Der Statthalter Tarquinius aber, der glaubte, dass Timotheus an vielen Reichtümern Überfluss gehabt habe, forderte diese von Silvester ein, indem er ihn mit dem Tod bedrohte. Sobald er jedoch erfuhr, dass Timotheus derartige Reichtümer nicht besessen habe, befahl er Silvester den Standbildern der Götter zu opfern, andernfalls er am darauf folgenden Tag verschiedene Arten von Foltern erleiden sollte.

Zu ihm (sagte) Silvester:

„Du dummer (Mensch)! In dieser Nacht noch wirst du sterben und wirst ewige und immerwährende Foltern erleiden und wirst erkennen, ob du willst oder nicht, dass der, den wir verehren, der wahre Gott ist.“

Daraufhin wird Silvester dem Kerker übergeben und Tarquinius wird zum Essen eingeladen. Während er daher speist, bleibt in seinem Hals eine Fischgräte so stecken, dass er sie auf keine Weise ausspucken noch hinunterschlucken kann.

Und so stirbt er mitten in der Nacht und wird unter Trauer in ein Grab gelegt, und Silvester wird mit Freude aus dem Kerker befreit.
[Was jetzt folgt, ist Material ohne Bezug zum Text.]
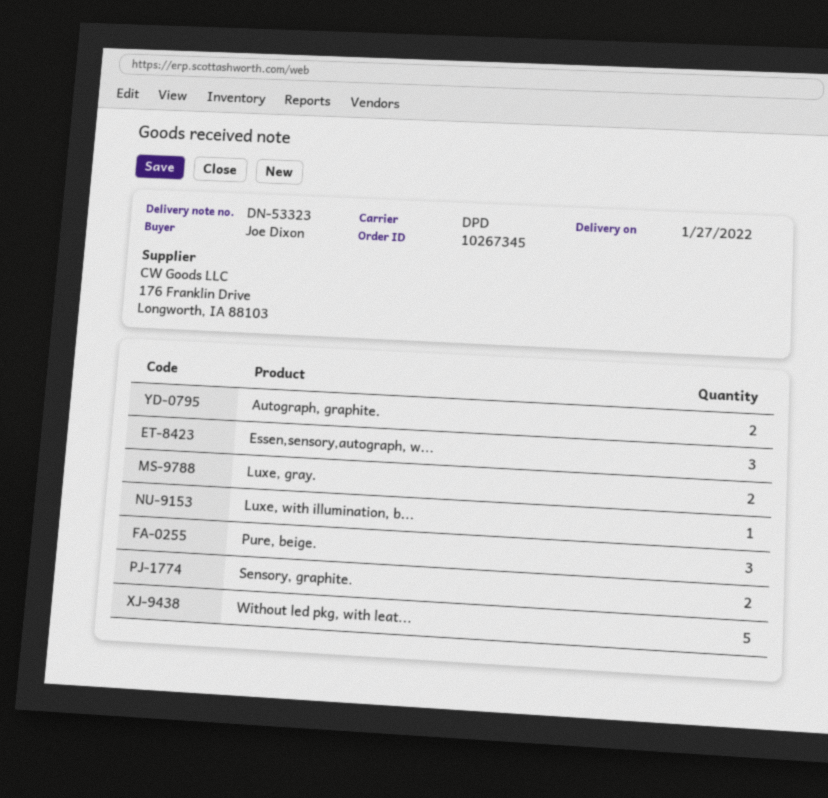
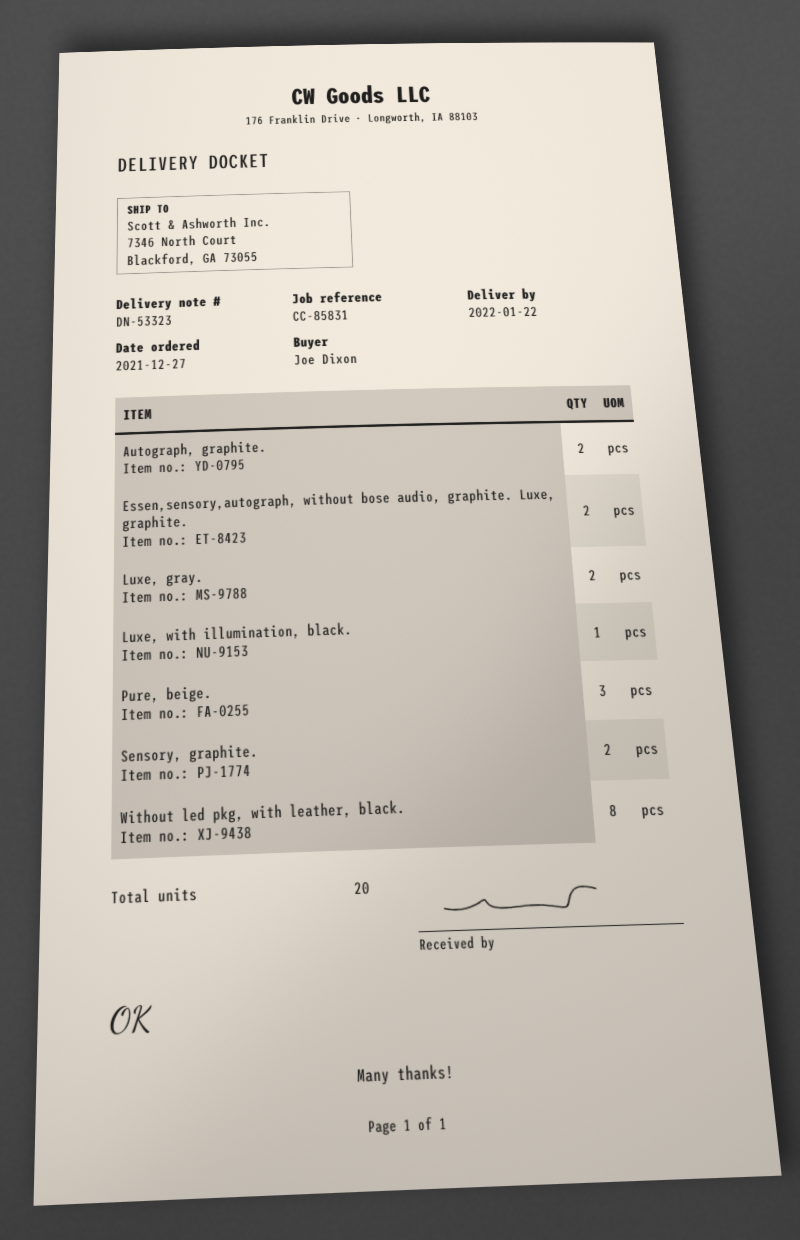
delivery date: 2022-01-27 -> 2022-01-22
Essen,sensory,autograph, w...: 3 -> 2
Without led pkg, with leat...: 5 -> 8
Denn er wurde nicht nur von den Christen, sondern auch von den Heiden mit verwunderlicher Zuneigung geliebt,

Er war nämlich nach seinem Aussehen engelsgleich, an Sprachgewandtheit ausgezeichnet, bezüglich seines Körpers rein, heilig betreffend sein Wirken, groß als Ratgeber, rechtgläubig in seinem Glauben, durch Nächstenliebe weitherzig.

 


 

(T 2)Gott straft Konstantin, den Christenverfolger

 

Nur wenige Jahre später wurde Silvester nach dem Tod von Melchiades, dem Bischof der Stadt Rom, vom ganzen Volk trotz heftigstem Widerstand zum Bischof von Rom gewählt.

…….(deutscher Text)

Weil aber Konstantin die Christen verfolgte, verließ Silvester mit den Priestern die Stadt und blieb auf einem Berg. Selbst Konstantin jedoch befiel wegen der tyrannischen Verfolgung die unheilbare Leprakrankheit.

Schließlich wurden auf Anraten der heidnischen Priester 3000 Kinder herbeigebracht, damit er sie zu töten befehle und sich in ihrem frischen und noch warmen Blut bade.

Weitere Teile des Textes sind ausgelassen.